Everything has come together and today is it...

At 7:30a I headed out to the hotel to meet my instructor, Walter, and lead him back home into our tangled corner of town (further complicated by road construction hell both on the main freeway and the country highway out front).  Had some confusion figuring out who Walter is but got that resolved and did the quick drive home and got setup.

First step is some paperwork and logbook review, some of it courtesy of the TSA.  Walter is a little leery, I have only 4.6 total instrument hours out of 300 total and all of that from private training and some basic BFR hood time.  But he feels a little better when he see's my 95 on the written and we talk a bit about where I'm at and what I want to accomplish.  What my logbook doesn't show is several 100 hours flying various flight-sims (combat and simulation).  Although not logable and not a "real" aircraft it does represent plenty of time translating the references supplied by the instrument into real world position and flight attitudes, something that is one of the basic building blocks of instrument flying.

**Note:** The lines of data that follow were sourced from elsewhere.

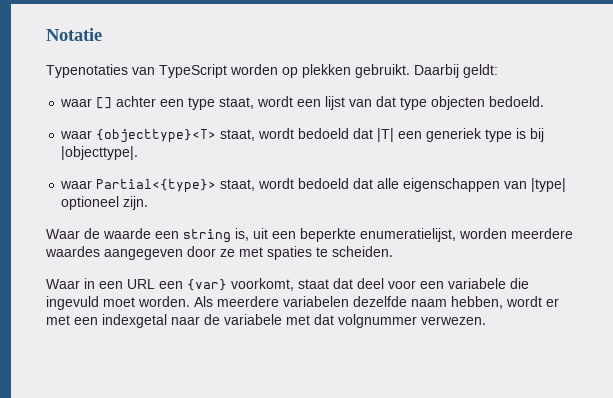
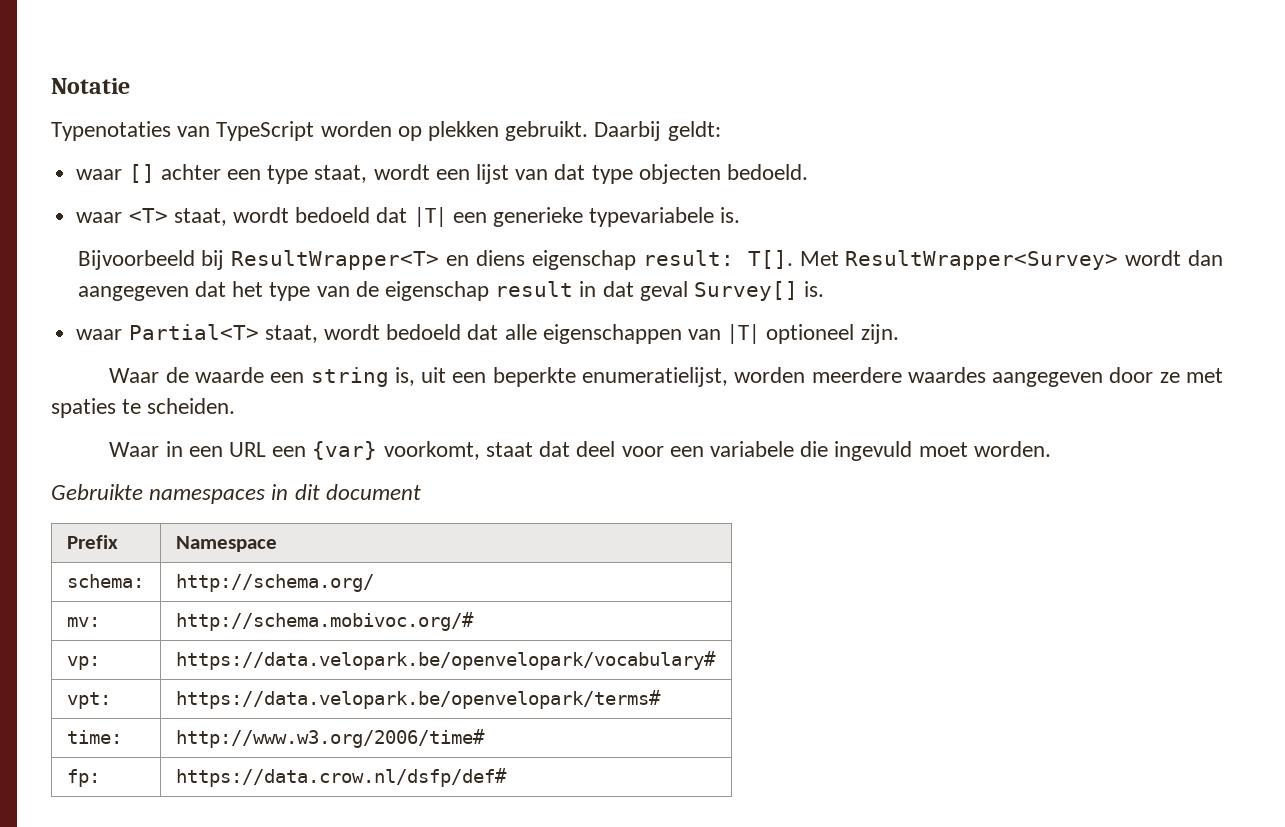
- waar {objecttype}<T> staat, wordt bedoeld dat |T| een generiek type is bij |objecttype|.
- waar Partial<{type}> staat, wordt bedoeld dat alle eigenschappen van |type| optioneel zijn.
+ waar <T> staat, wordt bedoeld dat |T| een generieke typevariabele is.
+ Bijvoorbeeld bij ResultWrapper<T> en diens eigenschap result: T[]. Met ResultWrapper<Survey> wordt dan aangegeven dat het type van de eigenschap result in dat geval Survey[] is.
+ waar Partial<T> staat, wordt bedoeld dat alle eigenschappen van |T| optioneel zijn.
- Waar in een URL een {var} voorkomt, staat dat deel voor een variabele die ingevuld moet worden. Als meerdere variabelen dezelfde naam hebben, wordt er met een indexgetal naar de variabele met dat volgnummer verwezen.
+ Waar in een URL een {var} voorkomt, staat dat deel voor een variabele die ingevuld moet worden.
+ Gebruikte namespaces in dit document
+ Prefix | Namespace
+ schema: | http://schema.org/
+ mv: | http://schema.mobivoc.org/#
+ vp: | https://data.velopark.be/openvelopark/vocabulary#
+ vpt: | https://data.velopark.be/openvelopark/terms#
+ time: | http://www.w3.org/2006/time#
+ fp: | https://data.crow.nl/dsfp/def#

Walter has about 5,000 hours including several years as a "freight dog" and some time ferrying everything under the sun across the Atlantic.  Walter is actually Austrian making it to the US via Germany where he originally started flying.  For being German he's actually pretty easy going ;-).

We do our TSA paperwork including getting a copy of my passport, he gives me my workbook and a few other handouts and we get down to business.  Next step is to drag in the procedure trainer which is a bit of a beast and get that set up.  Day one is mostly introduction and basic attitude flying and working out our reference speeds and power settings.  We do some basic attitude flying - holding headings, taking vectors, climbing and descending.  Normally this burns a good chunk of time but Walter decides pretty quickly that I have this down pat already and the advantage of 1 on 1 Part 61 training is you don't have to waste time where you don't need to.  We also talk a bit about VOR and GPS/RNAV navigation and approaches.  Since I have an IFR GPS Walter decides to start with GPS/RNAV approaches.  They are the most complex in some ways because of all the messing with the GPS but they are in some ways the easiest non-precision to fly.  The needle doesn't bounce around like a lot of CDI's do with "real" radio signals, and once setup there's no flipping of nav stations, no course reversals, no TO/FROM confusion, etc.

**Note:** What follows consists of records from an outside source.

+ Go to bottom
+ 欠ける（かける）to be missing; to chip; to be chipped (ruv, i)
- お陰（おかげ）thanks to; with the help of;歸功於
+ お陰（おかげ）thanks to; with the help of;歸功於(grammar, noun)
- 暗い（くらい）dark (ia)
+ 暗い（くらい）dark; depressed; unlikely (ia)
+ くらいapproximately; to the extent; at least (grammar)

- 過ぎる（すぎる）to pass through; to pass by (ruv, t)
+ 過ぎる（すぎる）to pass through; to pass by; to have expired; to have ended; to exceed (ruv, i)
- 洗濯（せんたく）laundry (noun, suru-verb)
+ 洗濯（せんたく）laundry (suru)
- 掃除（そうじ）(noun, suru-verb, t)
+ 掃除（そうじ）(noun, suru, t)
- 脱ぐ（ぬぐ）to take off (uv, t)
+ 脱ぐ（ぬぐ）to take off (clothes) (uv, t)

Given it's going to be a warm day we decide to head to the airport and get flying.  He gets a chance to walk around the aircraft, look at the panel, and otherwise kick tires.  I'm a little nervous because SuperMouse only has about 2 hours since coming back from maintenance on the slipped magnetos which was only 6 hours after coming back from getting an oil filter, 500 hour mag service and other bits.

We head out from Crystal to Maple Lake which has a VOR circling approach and a straight-in RNAV/GPS approach.  It is also the home of my planned examiner who's scheduled for Monday July 31st (coincidentally the last day my last flight review is valid).